The $55 million donation will also benefit two other organizations with similar missions, City Year and the University of Chicago Education Lab.
City Year Chicago will receive $5 million to expand its program within the Chicago Public Schools. City Year is a national AmeriCorps program that places young adults in schools to serve as role models for students, providing academic, social, and emotional support.
The San Jose branch of City Year will receive $1.6 million to expand its afterschool STEAM program, allowing them to reach even more students. The remaining $3.4 million will be used to enhance and expand City Year’s math and literacy programs, which are implemented across the nation.
Pete Settelmayer, the Executive Director of City Year San Jose, expressed his excitement about the funding, stating that it would enable them to expose an additional 1,250 students to the fields of science and technology.
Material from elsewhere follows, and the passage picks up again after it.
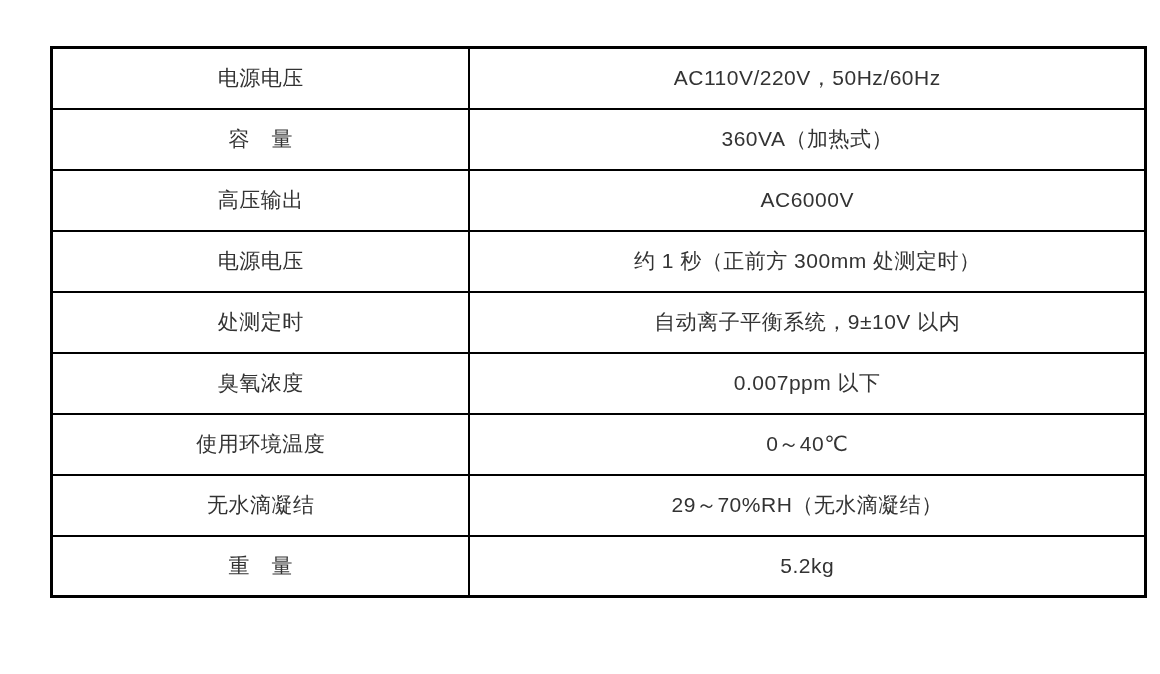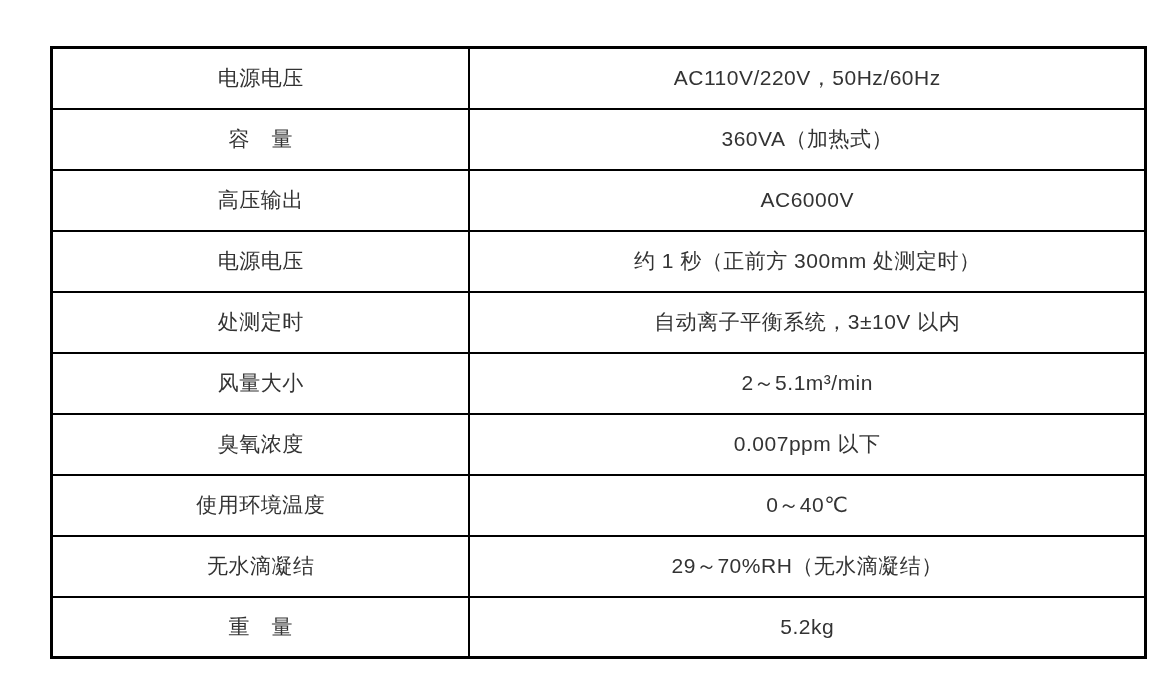"自动离子平衡系统，3±10V 以内" td.col-value { text: 3 -> 9 }
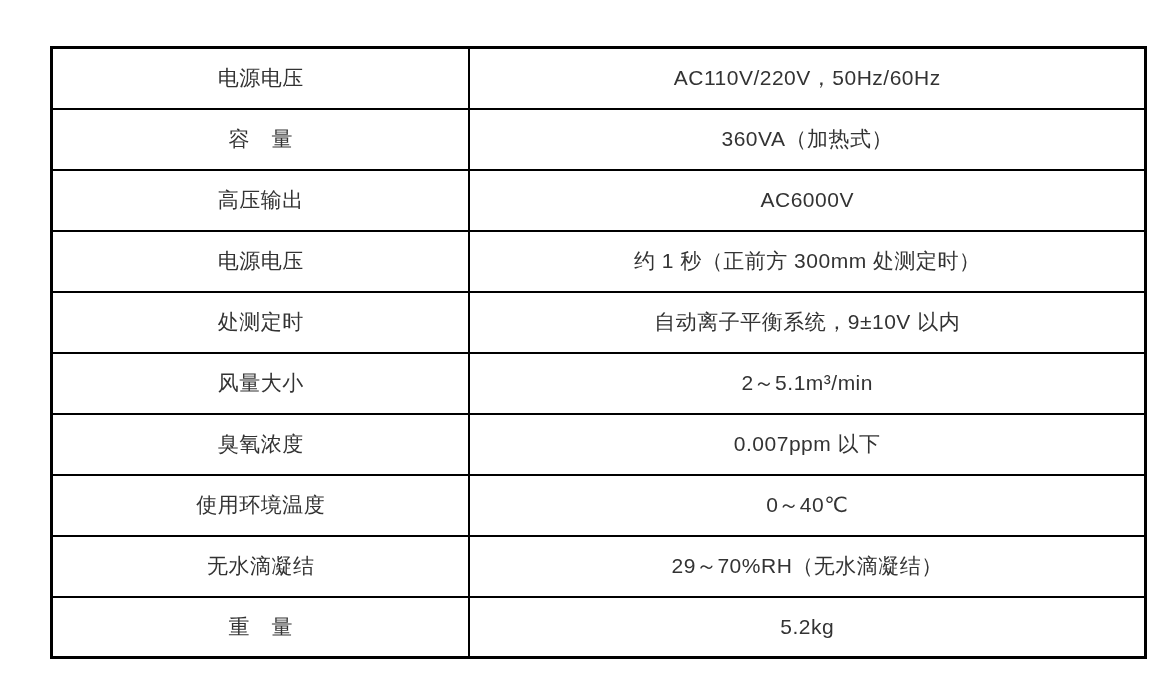"风量大小" tr { html: <tr> <td>风量大小</td> <td>2～5.1m³/min</td> </tr> -> none }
Settelmayer highlighted the opportunities available in Silicon Valley and emphasized the potential for these students to excel as they progress through high school and college.
As part of the University of Chicago Urban Labs, the Education Lab’s objective is to study and evaluate innovative programs within the Chicago Public Schools to improve student outcomes. AbbVie will contribute $15 million towards this effort, specifically focusing on assessing the impact of Communities in Schools’ initiative to increase high school graduation rates over the next three years.
AbbVie, headquartered in North Chicago with additional offices in San Jose, is a global pharmaceutical company specializing in immunology, oncology, virology, and neuroscience. The corporation remains committed to charitable giving, with a pledge to make $350 million in donations throughout 2018. This includes previous contributions of $100 million to the Ronald McDonald House Charities and organizations providing relief to Puerto Rico following Hurricane Maria.
The selection of these three non-profit organizations by AbbVie was based on their proven track record of enhancing student outcomes and their ability to collaborate effectively with one another. Melissa Walsh, AbbVie’s Vice President of Corporate Responsibility and Philanthropy, expressed the company’s belief in leveraging the strengths of these organizations to make a meaningful and lasting impact on education.
AbbVie, a biopharmaceutical company, operates with a strong foundation in research. Our approach to every aspect of our work is guided by data and evidence-based methodologies, according to Walsh, as she shared with .
Furthermore, Walsh emphasized that the same principles are applied to AbbVie’s philanthropic efforts. The company carefully designs a remarkable collection of programs tailored to meet the needs of the students they aim to support.